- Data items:
■ ■ ■
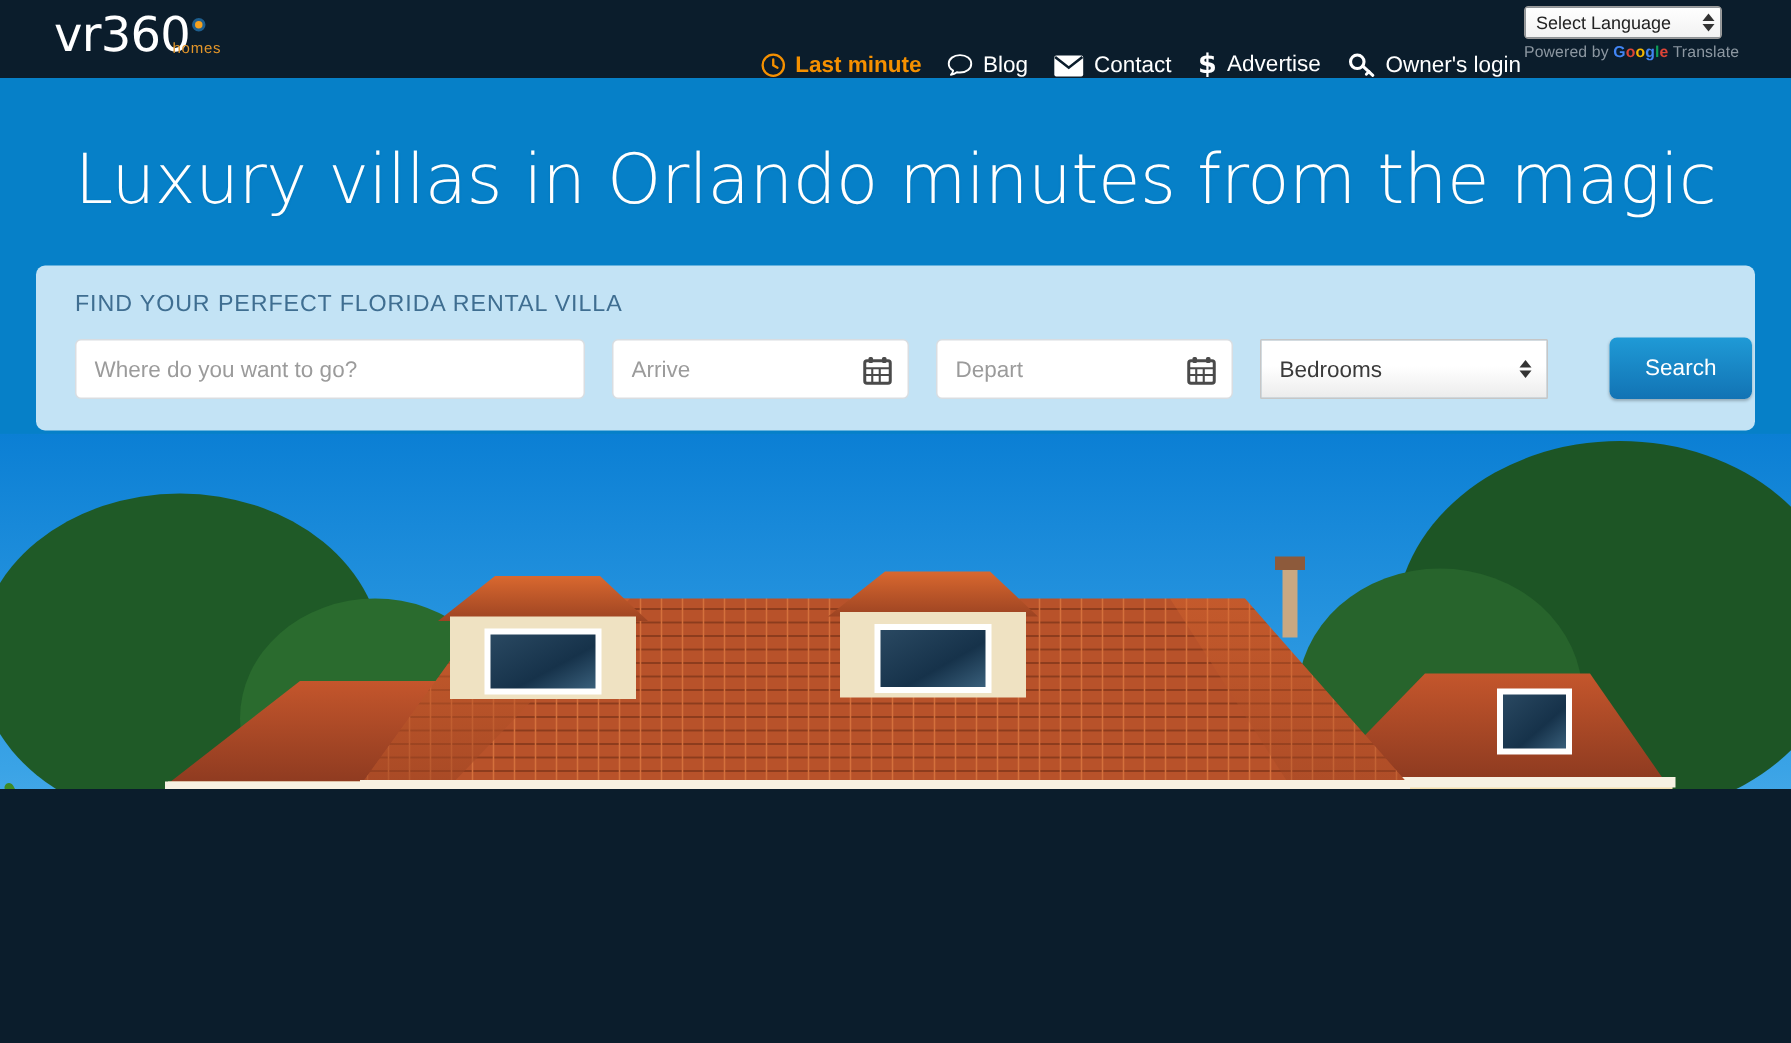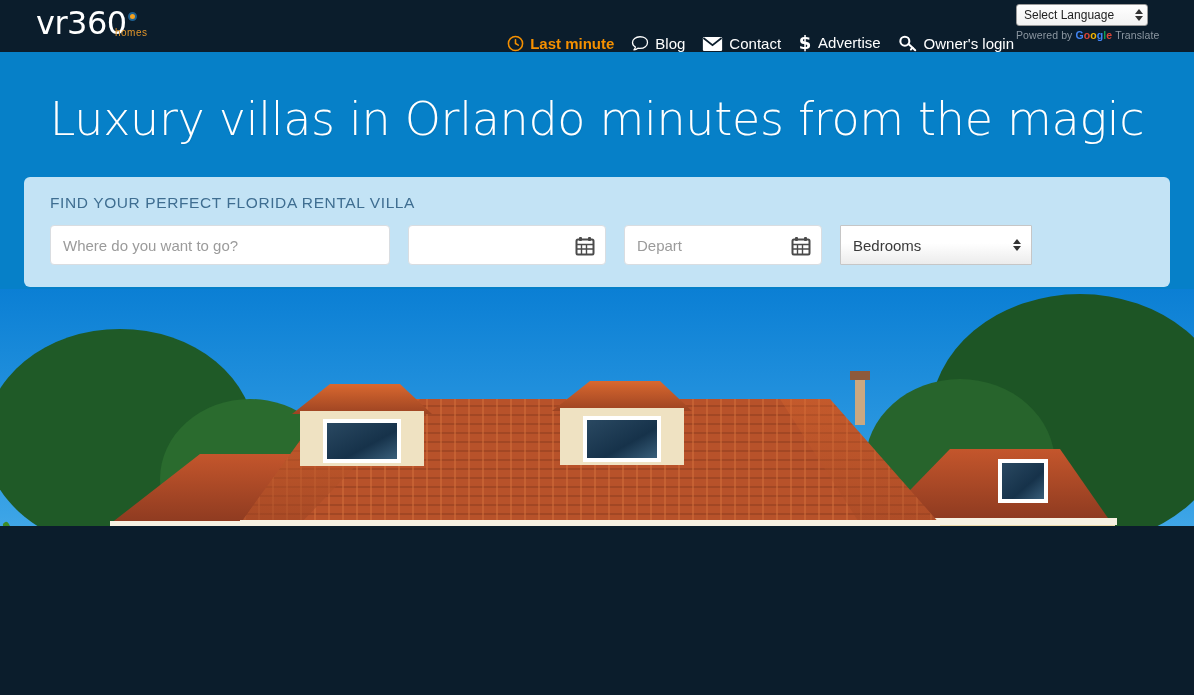--- a/index.html
+++ b/index.html
@@ -379,6 +379,7 @@
         </div>
 
         <div class="field f-date">
+          <input type="text" placeholder="Arrive" style="">
           <span class="cal">
             <svg width="20" height="20" viewBox="0 0 20 20">
               <rect x="4" y="1" width="3" height="4" rx="1" fill="#4a4a4a"></rect>

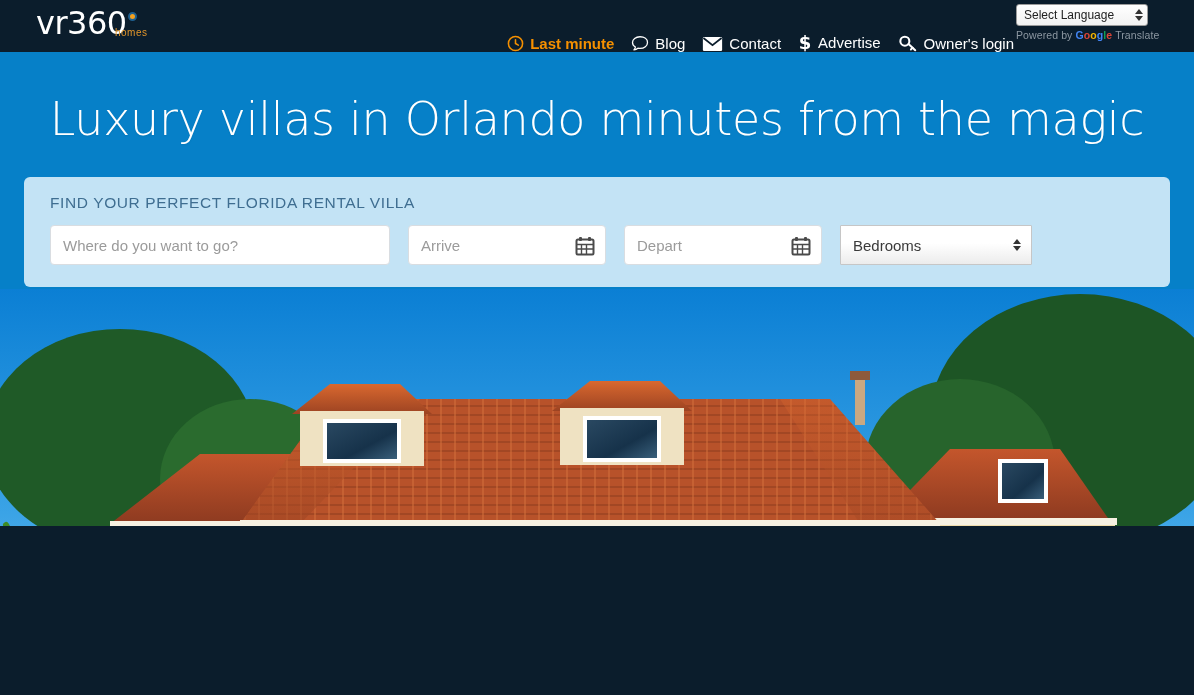--- a/index.html
+++ b/index.html
@@ -410,6 +410,7 @@
             </span>
         </div>
 
+        <button class="search-btn">Search</button>
       </div>
     </div>
   </div>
■ ■ ■
- EXERCISE PROMPT:
From the entries above, list each line with "class" in it.

- COMPLETED TASK:
         <div class="field f-date">
           <span class="cal">
+        <button class="search-btn">Search</button>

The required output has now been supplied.